Fed analysts acknowledged that it was unclear exactly how this cash surge occurred because “statutory documents are silent on the details.” But revenue from derivatives trading played a role, and the main source appears to be loans from the federal home loan banking system.

This is interesting because it highlights another key point that is often overlooked: the powerful quasi-national entity FHLB is underpinning many parts of U.S. finance today, not regional banks. Or to quote the Fed again: “Life insurance companies are increasingly reliant on FHLB funding.” So much for free market capitalism in the US.

This reliance also raises questions about the future, especially if funding sources do flee, or risky and illiquid assets suffer, or both.

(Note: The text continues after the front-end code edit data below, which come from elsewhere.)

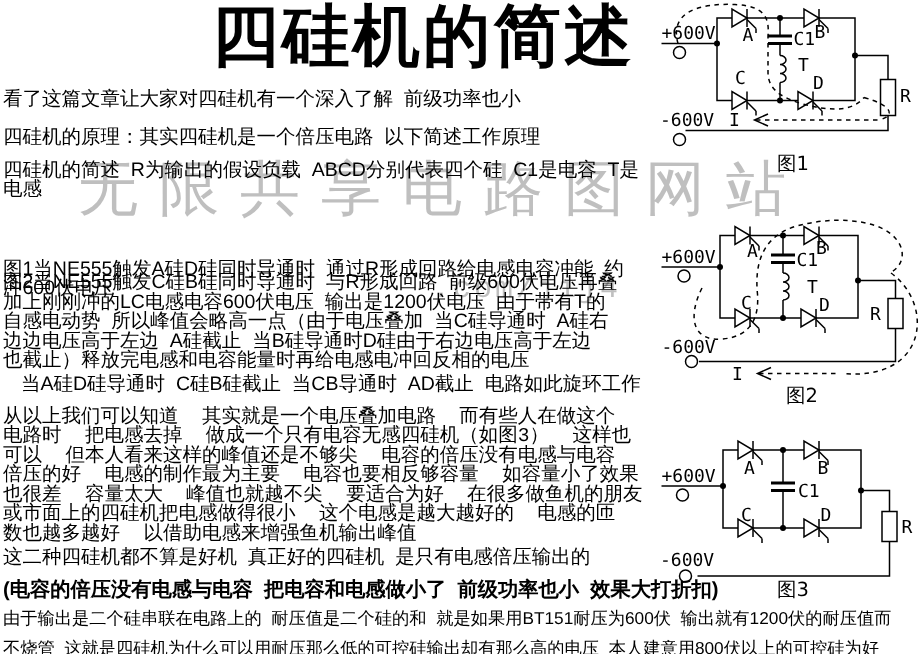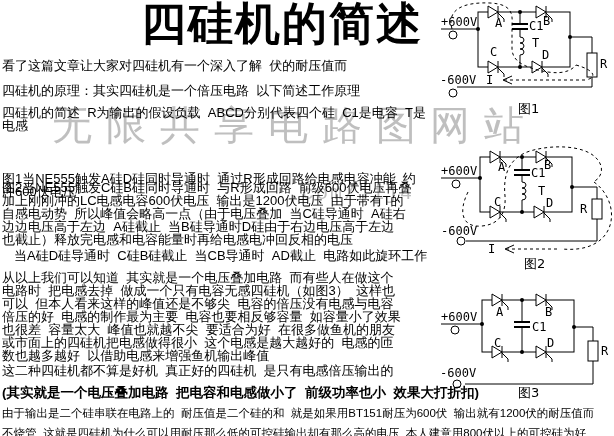"看了这篇文章让大家对四硅机有一个深入了解 伏的耐压值而" div.para { text: 伏的耐压值而 -> 前级功率也小 }
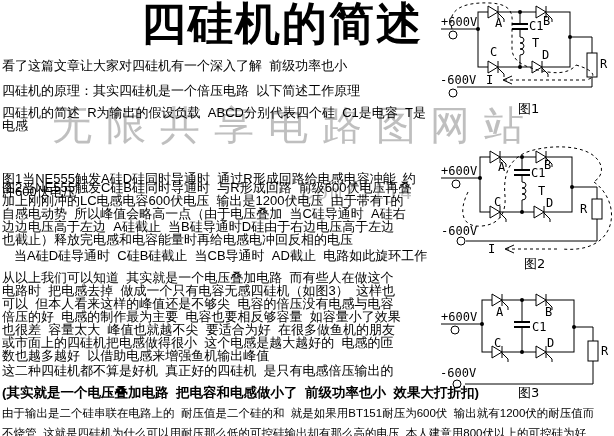"从以上我们可以知道 其实就是一个电压叠加电路 而有些人在做这个" div.para { font-family: none -> Liberation Mono, monospace }
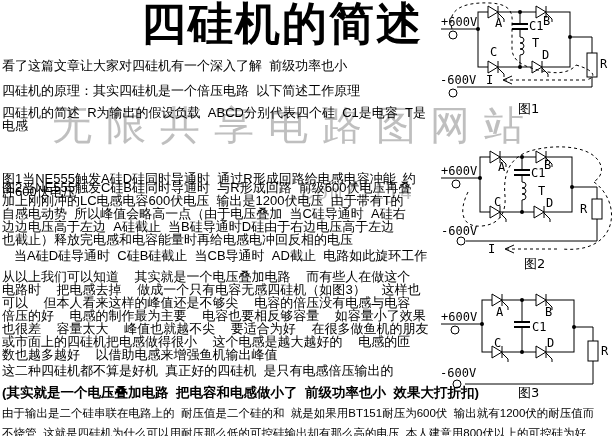"(其实就是一个电压叠加电路 把电容和电感做小了 前级功率也小 效果大打折扣)" div.para { text: 其实就是一个电压叠加电路 -> 电容的倍压没有电感与电容 }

The latter seems likely, since higher interest rates have hurt commercial real estate and risky corporate lending.

Again, I’m not saying this is cause for panic. It’s a slow-moving saga.although a recent report A report from Barings suggests that a “record 26% of life insurers are in negative rate administration” by the end of 2022 (in other words, they have paper losses on bonds), which need not materialize unless companies go bankrupt.

But if nothing else, regulators clearly need better data and strict asset-liability matching standards. While the National Association of Insurance Commissioners is clearly working to implement such a move — for example by restricting insurers from holding CLOs — it will take time.

That’s why “today’s environment makes liquidity management so important”, as Barings notes, not least because “rising interest rates can be a factor in insurers going bust”. In other words, it’s not just U.S. regional banks that are at risk of falling victim to today’s shrinking credit bubble.